O que significa: "Não tínhamos a menor ideia do que estávamos fazendo".

Tudo bem, ótimo. A Cisco abocanhou mais do que poderia comer. Mas por que está matando o Flip em vez de vendê-lo?

A razão mais plausível é que a Cisco quer a tecnologia do Flip mais do que o negócio. Afinal, a Cisco está no setor de videoconferência, e a qualidade de vídeo do Flip -- pelo seu tamanho e preço -- era surpreendente. Talvez, na realidade, o plano da Cisco tenha sido sempre este. Comprar o adorado Flip por sua tecnologia, e depois fechar a operação e demitir 550 pessoas.
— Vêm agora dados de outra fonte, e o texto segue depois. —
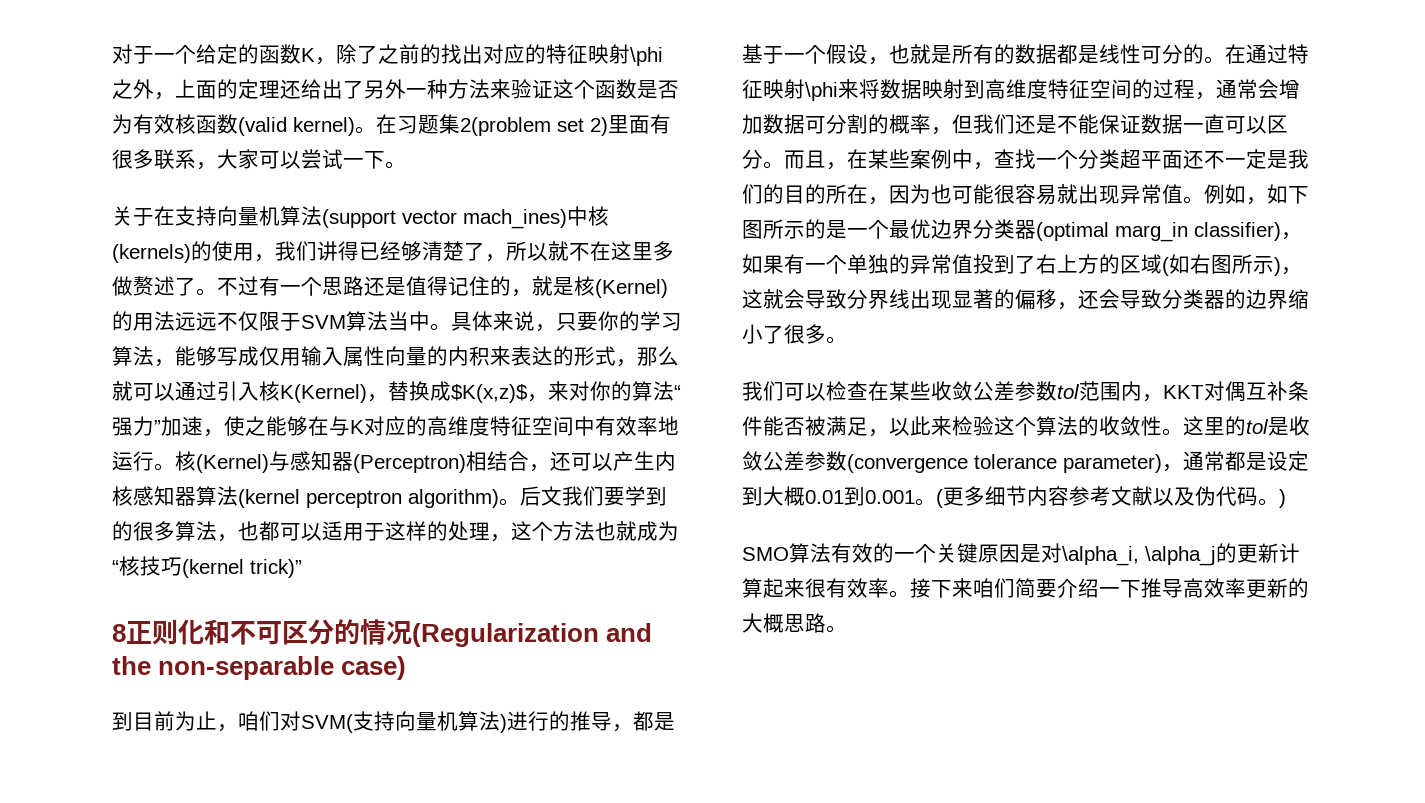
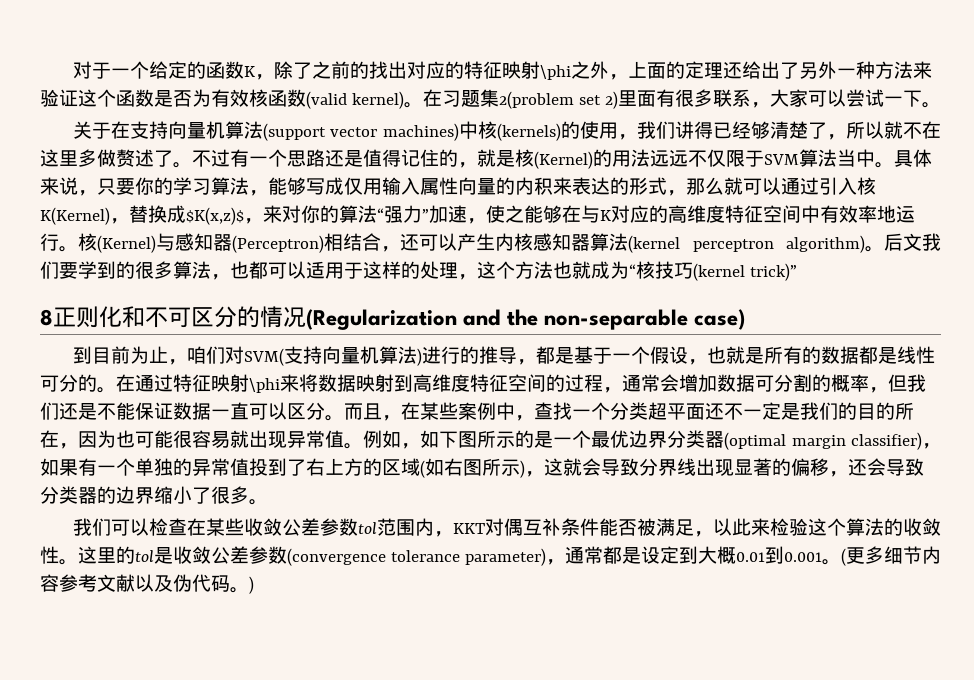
- 关于在支持向量机算法(support vector mach_ines)中核(kernels)的使用，我们讲得已经够清楚了，所以就不在这里多做赘述了。
+ 关于在支持向量机算法(support vector machines)中核(kernels)的使用，我们讲得已经够清楚了，所以就不在这里多做赘述了。
- 例如，如下图所示的是一个最优边界分类器(optimal marg_in classifier)，如果有一个单独的异常值投到了右上方的区域(如右图所示)，这就会导致分界线出现显著的偏移，还会导致分类器的边界缩小了很多。
+ 例如，如下图所示的是一个最优边界分类器(optimal margin classifier)，如果有一个单独的异常值投到了右上方的区域(如右图所示)，这就会导致分界线出现显著的偏移，还会导致分类器的边界缩小了很多。
- SMO算法有效的一个关键原因是对\alpha_i, \alpha_j的更新计算起来很有效率。接下来咱们简要介绍一下推导高效率更新的大概思路。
Vocês já conhecem a primeira parte da tragédia. O Flip era um grande produto. Muito mais simples do que uma câmera de vídeo -- o aparelho tinha apenas um botão, Gravar/Stop -- e também muito mais simples do que um smartphone. Ele filma instantaneamente: sem precisar ligar, sem carregar com fita, sem abertura de tela, apenas apertando o botão Gravar, e assim por diante. Depois basta tirar o conector para transferir o que foi sido filmado para o Mac ou o PC: não precisa procurar um cabo, colocar no modo PC, e tudo aquilo. O software embutido permite que você elimine as partes ruins e que você poste no seu YouTube com dois cliques.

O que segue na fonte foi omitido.